• **YOUR ASSIGNMENT**: With the line containing "discount: 2% = 4.37 -> 2% = 4.09" as the starting point, output the remaining lines of the data exactly as they are, through the last.

Stored records:
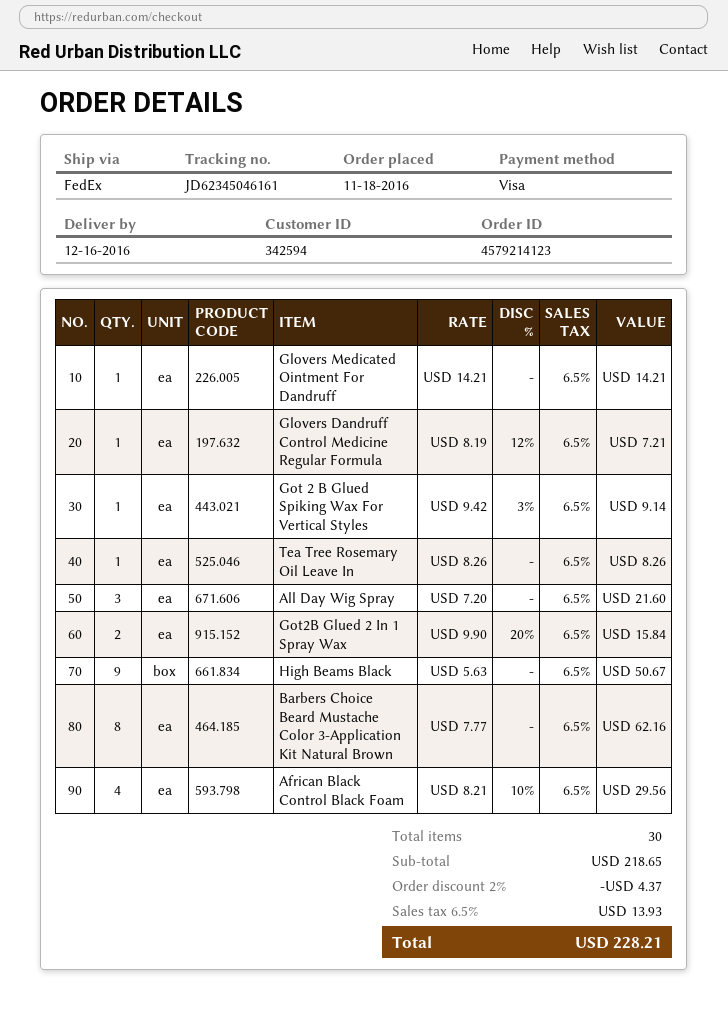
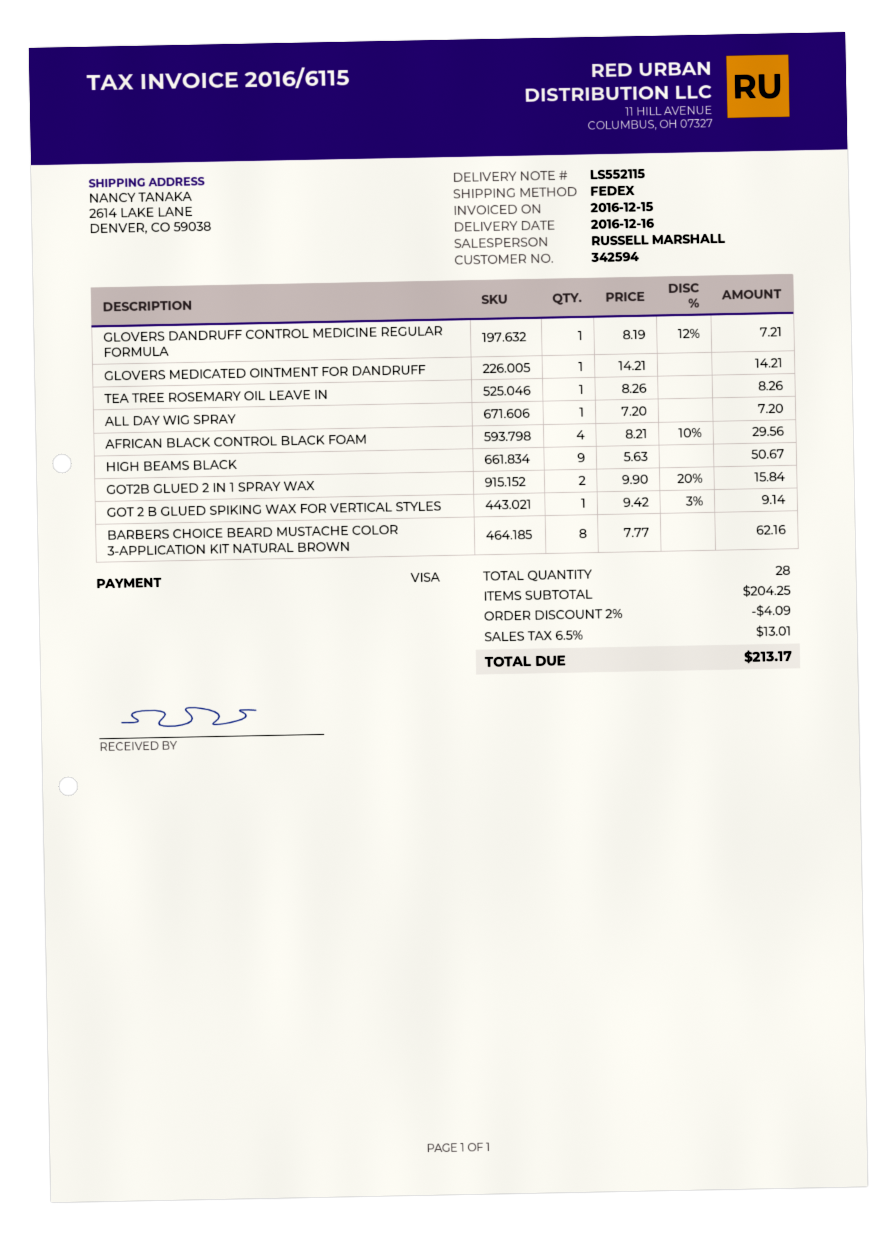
All Day Wig Spray: 3 x 7.20 = 21.60 -> 1 x 7.20 = 7.20
total quantity: 30 -> 28
subtotal: 218.65 -> 204.25
discount: 2% = 4.37 -> 2% = 4.09
tax: 6.5% = 13.93 -> 6.5% = 13.01
total: 228.21 -> 213.17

• **SOLUTION TO THIS PROBLEM**:
discount: 2% = 4.37 -> 2% = 4.09
tax: 6.5% = 13.93 -> 6.5% = 13.01
total: 228.21 -> 213.17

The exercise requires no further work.